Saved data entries
______________________________

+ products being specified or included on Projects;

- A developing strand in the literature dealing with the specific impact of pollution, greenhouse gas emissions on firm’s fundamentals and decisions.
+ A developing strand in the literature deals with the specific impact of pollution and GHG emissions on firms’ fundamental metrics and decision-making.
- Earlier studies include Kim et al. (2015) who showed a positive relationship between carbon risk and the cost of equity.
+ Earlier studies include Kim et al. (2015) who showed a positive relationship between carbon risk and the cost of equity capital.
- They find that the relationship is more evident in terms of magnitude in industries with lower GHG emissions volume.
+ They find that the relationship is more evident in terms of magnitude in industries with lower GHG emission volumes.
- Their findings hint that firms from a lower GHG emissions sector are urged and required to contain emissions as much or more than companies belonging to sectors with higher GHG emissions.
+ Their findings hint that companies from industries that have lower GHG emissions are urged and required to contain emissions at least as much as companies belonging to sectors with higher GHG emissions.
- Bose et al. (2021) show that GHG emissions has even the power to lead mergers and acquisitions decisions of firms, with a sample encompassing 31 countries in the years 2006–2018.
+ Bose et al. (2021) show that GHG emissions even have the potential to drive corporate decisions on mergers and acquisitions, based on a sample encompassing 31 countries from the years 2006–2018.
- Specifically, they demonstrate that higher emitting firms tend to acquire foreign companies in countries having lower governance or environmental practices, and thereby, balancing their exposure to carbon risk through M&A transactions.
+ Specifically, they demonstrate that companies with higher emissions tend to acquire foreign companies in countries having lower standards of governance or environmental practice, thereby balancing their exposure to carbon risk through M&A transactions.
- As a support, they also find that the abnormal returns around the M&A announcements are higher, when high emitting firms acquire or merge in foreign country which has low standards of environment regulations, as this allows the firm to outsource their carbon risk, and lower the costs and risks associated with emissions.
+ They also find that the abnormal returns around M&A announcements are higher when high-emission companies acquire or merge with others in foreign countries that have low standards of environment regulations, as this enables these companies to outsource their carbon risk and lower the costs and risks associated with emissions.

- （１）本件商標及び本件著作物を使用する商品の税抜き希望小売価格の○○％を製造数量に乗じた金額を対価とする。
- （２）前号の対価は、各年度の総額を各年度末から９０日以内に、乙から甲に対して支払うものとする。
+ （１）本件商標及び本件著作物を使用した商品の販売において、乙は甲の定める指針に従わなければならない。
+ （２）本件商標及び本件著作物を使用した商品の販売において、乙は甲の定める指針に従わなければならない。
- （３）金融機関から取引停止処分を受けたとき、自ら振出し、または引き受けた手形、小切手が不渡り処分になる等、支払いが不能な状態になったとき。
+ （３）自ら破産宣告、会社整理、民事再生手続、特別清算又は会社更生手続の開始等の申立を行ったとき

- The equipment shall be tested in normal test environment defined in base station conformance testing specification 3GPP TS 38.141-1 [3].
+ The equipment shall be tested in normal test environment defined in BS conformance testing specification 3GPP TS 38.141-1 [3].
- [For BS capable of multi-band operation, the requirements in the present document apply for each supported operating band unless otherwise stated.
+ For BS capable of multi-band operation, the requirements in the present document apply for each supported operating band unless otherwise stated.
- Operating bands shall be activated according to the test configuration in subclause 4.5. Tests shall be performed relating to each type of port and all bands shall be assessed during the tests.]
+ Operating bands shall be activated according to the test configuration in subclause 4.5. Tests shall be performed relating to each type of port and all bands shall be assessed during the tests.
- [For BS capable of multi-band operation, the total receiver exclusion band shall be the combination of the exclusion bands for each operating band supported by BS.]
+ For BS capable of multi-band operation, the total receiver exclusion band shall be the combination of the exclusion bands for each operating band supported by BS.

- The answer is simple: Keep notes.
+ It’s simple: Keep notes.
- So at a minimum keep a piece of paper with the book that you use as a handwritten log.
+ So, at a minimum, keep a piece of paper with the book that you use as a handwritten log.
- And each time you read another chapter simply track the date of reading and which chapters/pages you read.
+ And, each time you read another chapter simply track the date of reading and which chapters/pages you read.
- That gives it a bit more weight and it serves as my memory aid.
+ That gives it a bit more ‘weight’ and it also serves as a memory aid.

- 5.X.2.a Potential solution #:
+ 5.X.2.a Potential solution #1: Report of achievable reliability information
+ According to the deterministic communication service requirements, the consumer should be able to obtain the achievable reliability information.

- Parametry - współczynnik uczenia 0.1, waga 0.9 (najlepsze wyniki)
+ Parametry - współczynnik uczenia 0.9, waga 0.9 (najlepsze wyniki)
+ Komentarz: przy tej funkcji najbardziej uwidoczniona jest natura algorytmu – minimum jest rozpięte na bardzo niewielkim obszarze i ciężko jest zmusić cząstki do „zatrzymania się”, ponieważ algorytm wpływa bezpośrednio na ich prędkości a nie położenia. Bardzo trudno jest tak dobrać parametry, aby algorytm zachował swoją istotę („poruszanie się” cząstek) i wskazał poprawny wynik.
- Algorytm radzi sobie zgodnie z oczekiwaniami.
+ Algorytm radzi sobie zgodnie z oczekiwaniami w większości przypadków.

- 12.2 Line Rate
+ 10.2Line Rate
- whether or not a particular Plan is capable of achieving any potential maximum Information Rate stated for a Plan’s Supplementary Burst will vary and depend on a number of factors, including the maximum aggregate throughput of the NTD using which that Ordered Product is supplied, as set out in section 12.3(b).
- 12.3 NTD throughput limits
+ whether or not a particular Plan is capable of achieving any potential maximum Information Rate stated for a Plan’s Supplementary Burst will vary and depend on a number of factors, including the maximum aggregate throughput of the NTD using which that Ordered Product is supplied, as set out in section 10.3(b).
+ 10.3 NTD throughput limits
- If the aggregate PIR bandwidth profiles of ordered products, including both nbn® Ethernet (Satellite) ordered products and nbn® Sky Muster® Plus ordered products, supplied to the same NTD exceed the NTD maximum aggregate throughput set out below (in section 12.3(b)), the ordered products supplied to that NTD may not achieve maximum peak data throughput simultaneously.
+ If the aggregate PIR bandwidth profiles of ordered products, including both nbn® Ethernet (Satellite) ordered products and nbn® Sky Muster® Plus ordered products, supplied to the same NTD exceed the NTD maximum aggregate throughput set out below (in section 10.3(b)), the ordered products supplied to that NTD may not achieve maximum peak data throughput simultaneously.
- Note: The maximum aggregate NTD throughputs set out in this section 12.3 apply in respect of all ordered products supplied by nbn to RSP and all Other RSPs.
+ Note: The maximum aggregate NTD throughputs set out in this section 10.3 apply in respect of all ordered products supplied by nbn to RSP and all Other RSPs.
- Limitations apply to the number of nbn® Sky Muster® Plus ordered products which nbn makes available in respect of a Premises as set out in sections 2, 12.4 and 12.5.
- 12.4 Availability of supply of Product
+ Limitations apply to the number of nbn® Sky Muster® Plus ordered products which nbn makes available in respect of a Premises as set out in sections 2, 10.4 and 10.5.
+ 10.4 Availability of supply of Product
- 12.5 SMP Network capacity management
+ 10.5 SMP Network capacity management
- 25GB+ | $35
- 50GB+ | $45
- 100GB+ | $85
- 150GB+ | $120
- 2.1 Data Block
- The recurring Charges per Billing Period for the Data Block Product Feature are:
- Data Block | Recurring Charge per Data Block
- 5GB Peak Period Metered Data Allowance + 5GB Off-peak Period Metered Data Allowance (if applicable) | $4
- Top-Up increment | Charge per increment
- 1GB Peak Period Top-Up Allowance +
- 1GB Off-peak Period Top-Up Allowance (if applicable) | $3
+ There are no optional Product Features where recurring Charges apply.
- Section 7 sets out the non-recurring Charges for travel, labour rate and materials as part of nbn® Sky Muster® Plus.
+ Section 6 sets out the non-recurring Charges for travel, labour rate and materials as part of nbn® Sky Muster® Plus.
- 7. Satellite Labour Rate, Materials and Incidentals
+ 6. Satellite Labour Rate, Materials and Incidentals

______________________________

What you will do:
Write the complete data out, exactly as above.

Written solution:
+ products being specified or included on Projects;

- A developing strand in the literature dealing with the specific impact of pollution, greenhouse gas emissions on firm’s fundamentals and decisions.
+ A developing strand in the literature deals with the specific impact of pollution and GHG emissions on firms’ fundamental metrics and decision-making.
- Earlier studies include Kim et al. (2015) who showed a positive relationship between carbon risk and the cost of equity.
+ Earlier studies include Kim et al. (2015) who showed a positive relationship between carbon risk and the cost of equity capital.
- They find that the relationship is more evident in terms of magnitude in industries with lower GHG emissions volume.
+ They find that the relationship is more evident in terms of magnitude in industries with lower GHG emission volumes.
- Their findings hint that firms from a lower GHG emissions sector are urged and required to contain emissions as much or more than companies belonging to sectors with higher GHG emissions.
+ Their findings hint that companies from industries that have lower GHG emissions are urged and required to contain emissions at least as much as companies belonging to sectors with higher GHG emissions.
- Bose et al. (2021) show that GHG emissions has even the power to lead mergers and acquisitions decisions of firms, with a sample encompassing 31 countries in the years 2006–2018.
+ Bose et al. (2021) show that GHG emissions even have the potential to drive corporate decisions on mergers and acquisitions, based on a sample encompassing 31 countries from the years 2006–2018.
- Specifically, they demonstrate that higher emitting firms tend to acquire foreign companies in countries having lower governance or environmental practices, and thereby, balancing their exposure to carbon risk through M&A transactions.
+ Specifically, they demonstrate that companies with higher emissions tend to acquire foreign companies in countries having lower standards of governance or environmental practice, thereby balancing their exposure to carbon risk through M&A transactions.
- As a support, they also find that the abnormal returns around the M&A announcements are higher, when high emitting firms acquire or merge in foreign country which has low standards of environment regulations, as this allows the firm to outsource their carbon risk, and lower the costs and risks associated with emissions.
+ They also find that the abnormal returns around M&A announcements are higher when high-emission companies acquire or merge with others in foreign countries that have low standards of environment regulations, as this enables these companies to outsource their carbon risk and lower the costs and risks associated with emissions.

- （１）本件商標及び本件著作物を使用する商品の税抜き希望小売価格の○○％を製造数量に乗じた金額を対価とする。
- （２）前号の対価は、各年度の総額を各年度末から９０日以内に、乙から甲に対して支払うものとする。
+ （１）本件商標及び本件著作物を使用した商品の販売において、乙は甲の定める指針に従わなければならない。
+ （２）本件商標及び本件著作物を使用した商品の販売において、乙は甲の定める指針に従わなければならない。
- （３）金融機関から取引停止処分を受けたとき、自ら振出し、または引き受けた手形、小切手が不渡り処分になる等、支払いが不能な状態になったとき。
+ （３）自ら破産宣告、会社整理、民事再生手続、特別清算又は会社更生手続の開始等の申立を行ったとき

- The equipment shall be tested in normal test environment defined in base station conformance testing specification 3GPP TS 38.141-1 [3].
+ The equipment shall be tested in normal test environment defined in BS conformance testing specification 3GPP TS 38.141-1 [3].
- [For BS capable of multi-band operation, the requirements in the present document apply for each supported operating band unless otherwise stated.
+ For BS capable of multi-band operation, the requirements in the present document apply for each supported operating band unless otherwise stated.
- Operating bands shall be activated according to the test configuration in subclause 4.5. Tests shall be performed relating to each type of port and all bands shall be assessed during the tests.]
+ Operating bands shall be activated according to the test configuration in subclause 4.5. Tests shall be performed relating to each type of port and all bands shall be assessed during the tests.
- [For BS capable of multi-band operation, the total receiver exclusion band shall be the combination of the exclusion bands for each operating band supported by BS.]
+ For BS capable of multi-band operation, the total receiver exclusion band shall be the combination of the exclusion bands for each operating band supported by BS.

- The answer is simple: Keep notes.
+ It’s simple: Keep notes.
- So at a minimum keep a piece of paper with the book that you use as a handwritten log.
+ So, at a minimum, keep a piece of paper with the book that you use as a handwritten log.
- And each time you read another chapter simply track the date of reading and which chapters/pages you read.
+ And, each time you read another chapter simply track the date of reading and which chapters/pages you read.
- That gives it a bit more weight and it serves as my memory aid.
+ That gives it a bit more ‘weight’ and it also serves as a memory aid.

- 5.X.2.a Potential solution #:
+ 5.X.2.a Potential solution #1: Report of achievable reliability information
+ According to the deterministic communication service requirements, the consumer should be able to obtain the achievable reliability information.

- Parametry - współczynnik uczenia 0.1, waga 0.9 (najlepsze wyniki)
+ Parametry - współczynnik uczenia 0.9, waga 0.9 (najlepsze wyniki)
+ Komentarz: przy tej funkcji najbardziej uwidoczniona jest natura algorytmu – minimum jest rozpięte na bardzo niewielkim obszarze i ciężko jest zmusić cząstki do „zatrzymania się”, ponieważ algorytm wpływa bezpośrednio na ich prędkości a nie położenia. Bardzo trudno jest tak dobrać parametry, aby algorytm zachował swoją istotę („poruszanie się” cząstek) i wskazał poprawny wynik.
- Algorytm radzi sobie zgodnie z oczekiwaniami.
+ Algorytm radzi sobie zgodnie z oczekiwaniami w większości przypadków.

- 12.2 Line Rate
+ 10.2Line Rate
- whether or not a particular Plan is capable of achieving any potential maximum Information Rate stated for a Plan’s Supplementary Burst will vary and depend on a number of factors, including the maximum aggregate throughput of the NTD using which that Ordered Product is supplied, as set out in section 12.3(b).
- 12.3 NTD throughput limits
+ whether or not a particular Plan is capable of achieving any potential maximum Information Rate stated for a Plan’s Supplementary Burst will vary and depend on a number of factors, including the maximum aggregate throughput of the NTD using which that Ordered Product is supplied, as set out in section 10.3(b).
+ 10.3 NTD throughput limits
- If the aggregate PIR bandwidth profiles of ordered products, including both nbn® Ethernet (Satellite) ordered products and nbn® Sky Muster® Plus ordered products, supplied to the same NTD exceed the NTD maximum aggregate throughput set out below (in section 12.3(b)), the ordered products supplied to that NTD may not achieve maximum peak data throughput simultaneously.
+ If the aggregate PIR bandwidth profiles of ordered products, including both nbn® Ethernet (Satellite) ordered products and nbn® Sky Muster® Plus ordered products, supplied to the same NTD exceed the NTD maximum aggregate throughput set out below (in section 10.3(b)), the ordered products supplied to that NTD may not achieve maximum peak data throughput simultaneously.
- Note: The maximum aggregate NTD throughputs set out in this section 12.3 apply in respect of all ordered products supplied by nbn to RSP and all Other RSPs.
+ Note: The maximum aggregate NTD throughputs set out in this section 10.3 apply in respect of all ordered products supplied by nbn to RSP and all Other RSPs.
- Limitations apply to the number of nbn® Sky Muster® Plus ordered products which nbn makes available in respect of a Premises as set out in sections 2, 12.4 and 12.5.
- 12.4 Availability of supply of Product
+ Limitations apply to the number of nbn® Sky Muster® Plus ordered products which nbn makes available in respect of a Premises as set out in sections 2, 10.4 and 10.5.
+ 10.4 Availability of supply of Product
- 12.5 SMP Network capacity management
+ 10.5 SMP Network capacity management
- 25GB+ | $35
- 50GB+ | $45
- 100GB+ | $85
- 150GB+ | $120
- 2.1 Data Block
- The recurring Charges per Billing Period for the Data Block Product Feature are:
- Data Block | Recurring Charge per Data Block
- 5GB Peak Period Metered Data Allowance + 5GB Off-peak Period Metered Data Allowance (if applicable) | $4
- Top-Up increment | Charge per increment
- 1GB Peak Period Top-Up Allowance +
- 1GB Off-peak Period Top-Up Allowance (if applicable) | $3
+ There are no optional Product Features where recurring Charges apply.
- Section 7 sets out the non-recurring Charges for travel, labour rate and materials as part of nbn® Sky Muster® Plus.
+ Section 6 sets out the non-recurring Charges for travel, labour rate and materials as part of nbn® Sky Muster® Plus.
- 7. Satellite Labour Rate, Materials and Incidentals
+ 6. Satellite Labour Rate, Materials and Incidentals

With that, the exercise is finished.